Exercise
State how many lines of the records contain the string "font", and give no other information.

*** Entries supplied ***

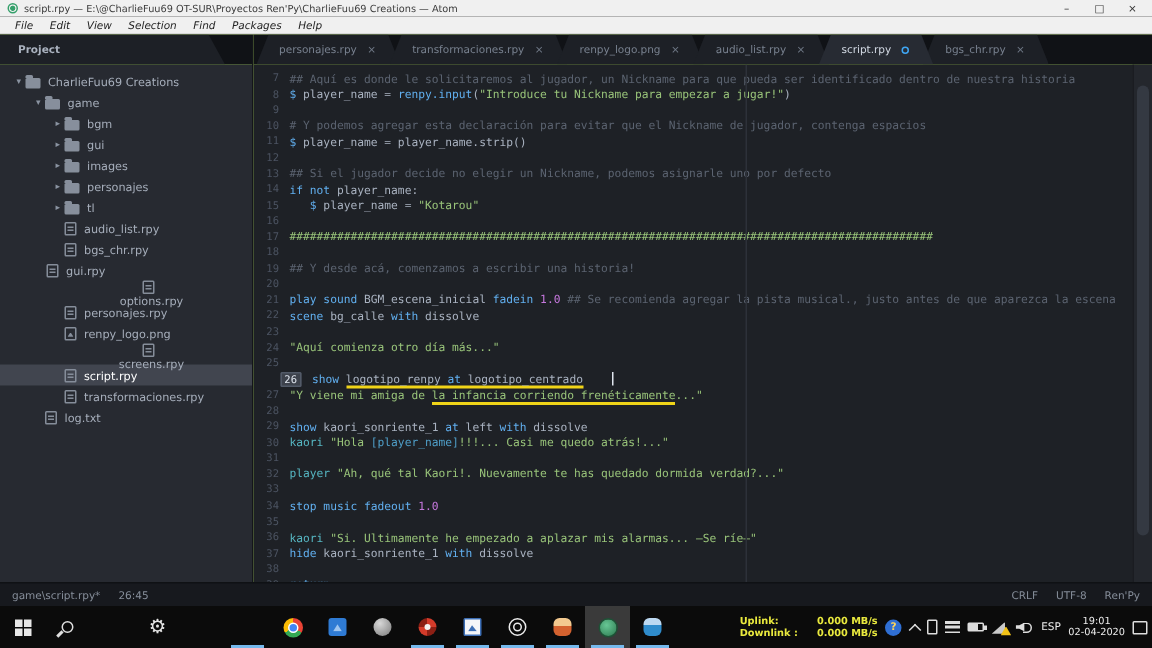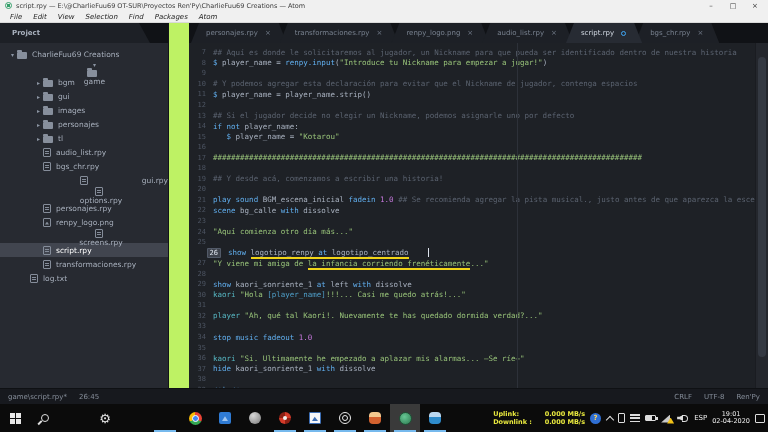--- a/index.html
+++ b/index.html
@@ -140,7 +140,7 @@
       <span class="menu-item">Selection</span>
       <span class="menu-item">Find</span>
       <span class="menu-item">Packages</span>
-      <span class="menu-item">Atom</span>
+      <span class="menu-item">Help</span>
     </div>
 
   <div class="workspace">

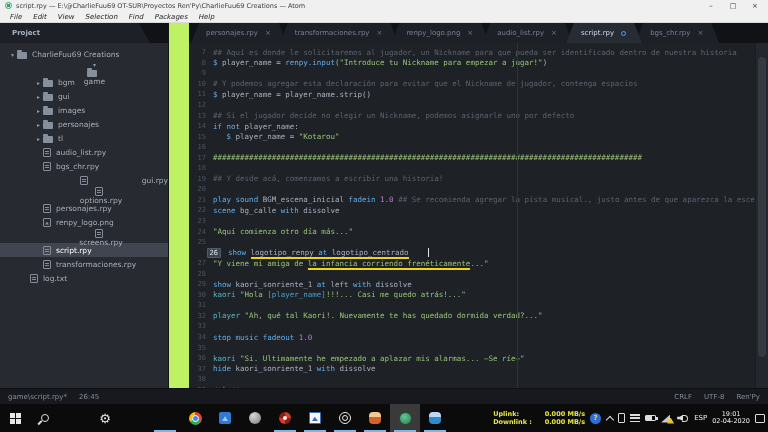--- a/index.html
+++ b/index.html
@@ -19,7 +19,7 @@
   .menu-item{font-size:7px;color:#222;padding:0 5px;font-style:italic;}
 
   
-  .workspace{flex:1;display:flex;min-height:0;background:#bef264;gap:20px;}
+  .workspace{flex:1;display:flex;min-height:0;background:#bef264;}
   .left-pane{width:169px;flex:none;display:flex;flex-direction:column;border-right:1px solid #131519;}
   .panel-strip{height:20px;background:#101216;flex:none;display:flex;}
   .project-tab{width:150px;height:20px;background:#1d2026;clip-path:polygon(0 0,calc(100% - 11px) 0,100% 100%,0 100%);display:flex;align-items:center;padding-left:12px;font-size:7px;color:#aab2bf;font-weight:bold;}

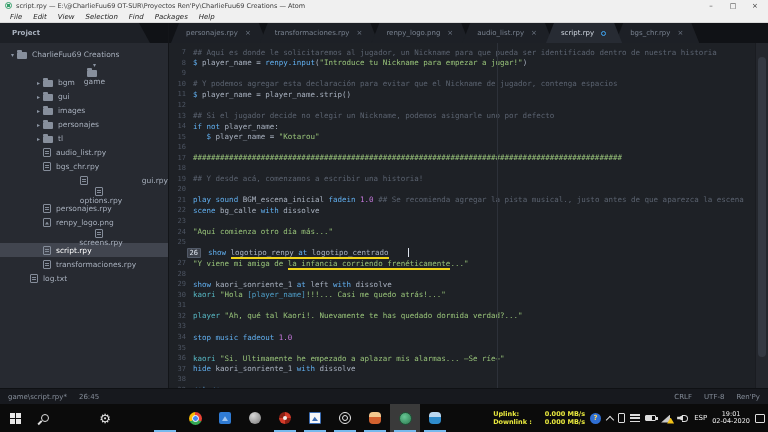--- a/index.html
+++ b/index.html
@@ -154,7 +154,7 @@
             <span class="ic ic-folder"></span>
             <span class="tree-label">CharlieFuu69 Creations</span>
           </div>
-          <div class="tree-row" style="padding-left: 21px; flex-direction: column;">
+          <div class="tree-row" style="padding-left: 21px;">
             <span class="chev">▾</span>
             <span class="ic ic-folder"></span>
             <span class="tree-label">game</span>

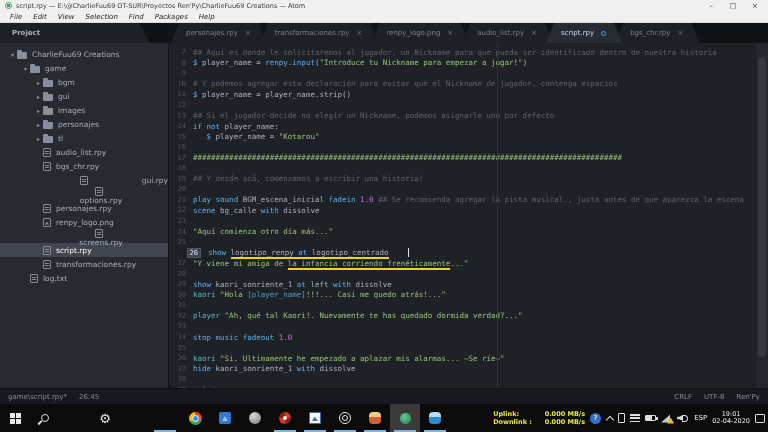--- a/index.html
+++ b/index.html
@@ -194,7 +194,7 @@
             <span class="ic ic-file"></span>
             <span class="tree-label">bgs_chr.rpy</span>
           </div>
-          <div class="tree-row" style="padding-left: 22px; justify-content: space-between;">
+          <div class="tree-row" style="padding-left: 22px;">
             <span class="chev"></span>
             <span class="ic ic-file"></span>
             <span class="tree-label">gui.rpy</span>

*** End of Entries supplied ***

Solution for this problem
2